• [Data provided]

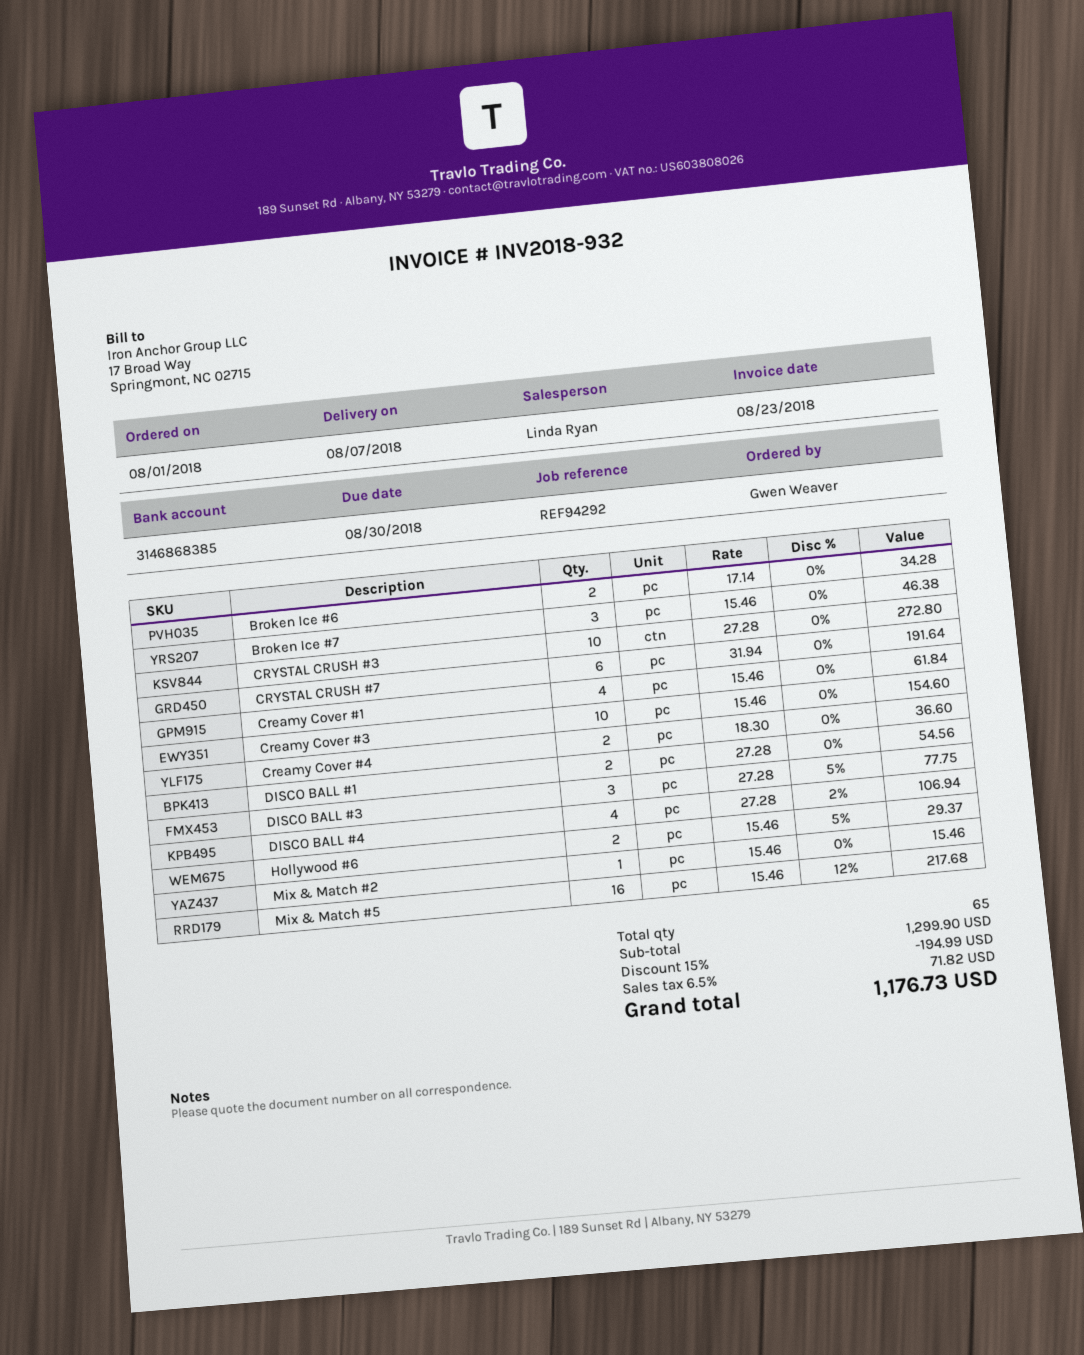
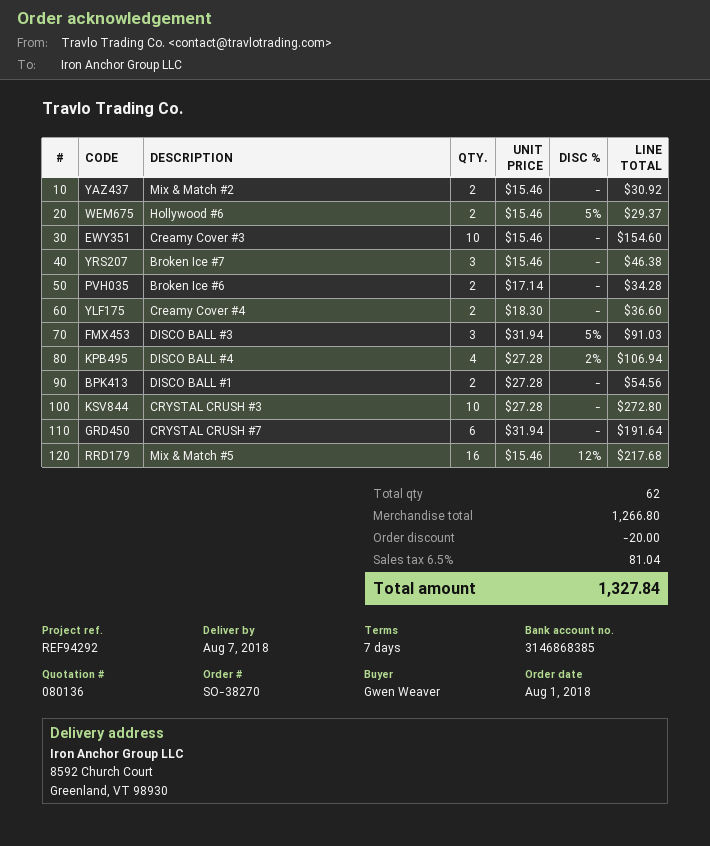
Creamy Cover #1: 4 x 15.46 = 61.84 -> none
DISCO BALL #3: 3 x 27.28 - 5% = 77.75 -> 3 x 31.94 - 5% = 91.03
Mix & Match #2: 1 x 15.46 = 15.46 -> 2 x 15.46 = 30.92
total quantity: 65 -> 62
subtotal: 1299.90 -> 1266.80
discount: 194.99 -> 20.00
tax: 6.5% = 71.82 -> 6.5% = 81.04
total: 1176.73 -> 1327.84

• [Exercise directions] The requested output is the line holding "total quantity: 65 -> 62" and every line after it up to the last line of the listing, exactly, with nothing else.

• [Your response]
total quantity: 65 -> 62
subtotal: 1299.90 -> 1266.80
discount: 194.99 -> 20.00
tax: 6.5% = 71.82 -> 6.5% = 81.04
total: 1176.73 -> 1327.84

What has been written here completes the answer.